Sara Atri was pulled into the space by her 11-year-old daughter Tamara, an art fanatic who was fascinated by the pieces and sat patiently on the floor as she awaited her turn, mesmerized by the artistic spectacle.

The mother-daughter duo visiting from Mexico City sat across from one another, barely discernable from each other among the pom-poms during their “mind-blowing” experience.

“It makes you travel through colors and suddenly you disappear,” the elder Atri told The Post. “It’s amazing.”

Shown is a detail of the electronics that bring the exhibit to lush life. Stefano Giovannini for N.Y.Post

While everyone is led through the experience by a guide — mostly actors trained to manage all that it entails — you’re given minimal information about what to expect. Put an eye patch on one eye, place a pair of headphones over your ears, listen to a curated playlist and stare straight ahead until the guide retrieves you after 3½ minutes.

Visitor Anna Hogan had a “powerful,” “surreal” experience, unlike anything she’d ever encountered, she said, describing her solo experience as “stepping into a dream or a hallucinogenic journey.”

“It was fascinating to stare at myself in that space,” the Upper East Sider told The Post. “It invited deep self-reflection while also making me feel part of something much larger.”

An explosion of pom-poms and color entices art patrons. Stefano Giovannini for N.Y.Post

Some have ended their encounter dancing with glee — while other emotional visitors have left in tears.

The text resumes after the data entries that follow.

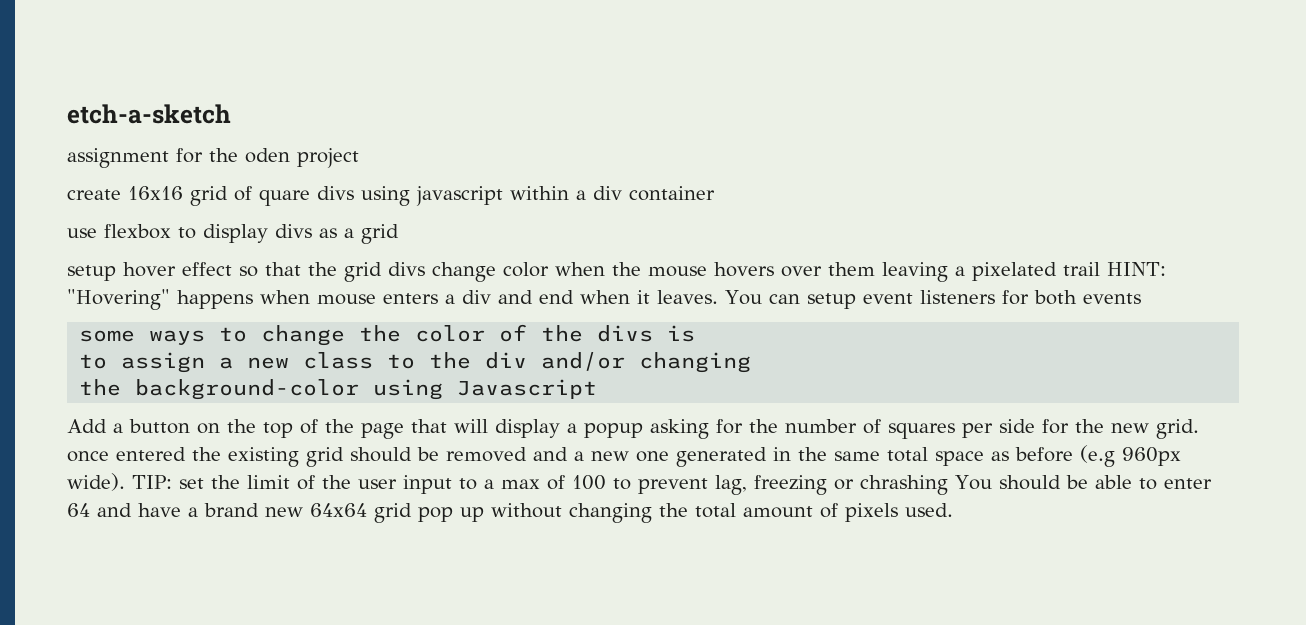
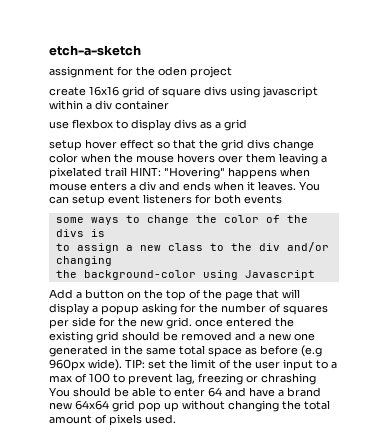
- create 16x16 grid of quare divs using javascript within a div container
+ create 16x16 grid of square divs using javascript within a div container
- setup hover effect so that the grid divs change color when the mouse hovers over them leaving a pixelated trail HINT: "Hovering" happens when mouse enters a div and end when it leaves.
+ setup hover effect so that the grid divs change color when the mouse hovers over them leaving a pixelated trail HINT: "Hovering" happens when mouse enters a div and ends when it leaves.

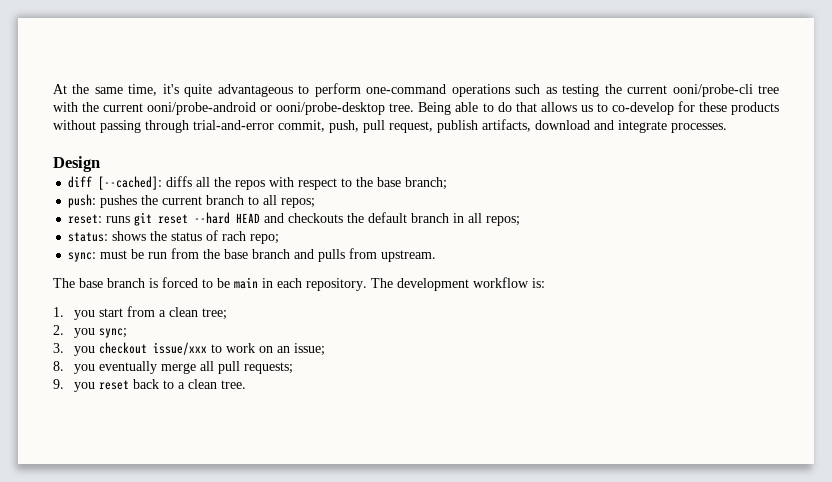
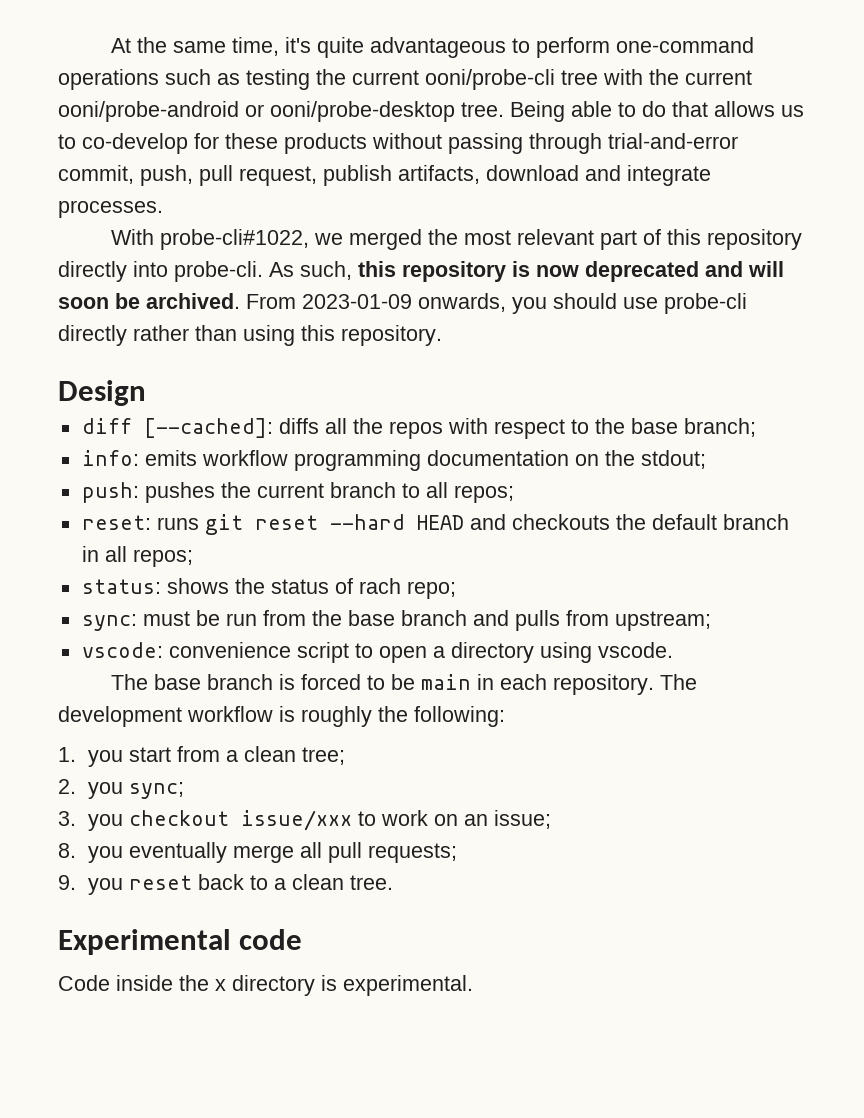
+ With probe-cli#1022, we merged the most relevant part of this repository directly into probe-cli. As such, this repository is now deprecated and will soon be archived. From 2023-01-09 onwards, you should use probe-cli directly rather than using this repository.
+ info: emits workflow programming documentation on the stdout;
- sync: must be run from the base branch and pulls from upstream.
+ sync: must be run from the base branch and pulls from upstream;
+ vscode: convenience script to open a directory using vscode.
- The development workflow is:
+ The development workflow is roughly the following:
+ Experimental code
+ Code inside the x directory is experimental.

Two people who are particularly moved by just being in the space are Bobby Anspach’s parents, Jane and Bob, who are doing what they can to honor the memory of their son, Robert J. “Bobby” Anspach.

The artist struggled with his mental health and drowned in Beacon, New York, in July 2022 at the age of 34.

His parents started the Bobby Anspach Studios Foundation and have taken his installations across New York to continue his life’s work.

The late artist’s parents, Jane and Bob. Stefano Giovannini for N.Y.Post

“He was a giver and wanted to give this gift of hope to people,” Jane told The Post. “He thought this could cure the world.”

The exhibit is open to the public on Fridays, Saturdays and Sundays at Azure, 38 Little W. 12th St., through Nov. 10.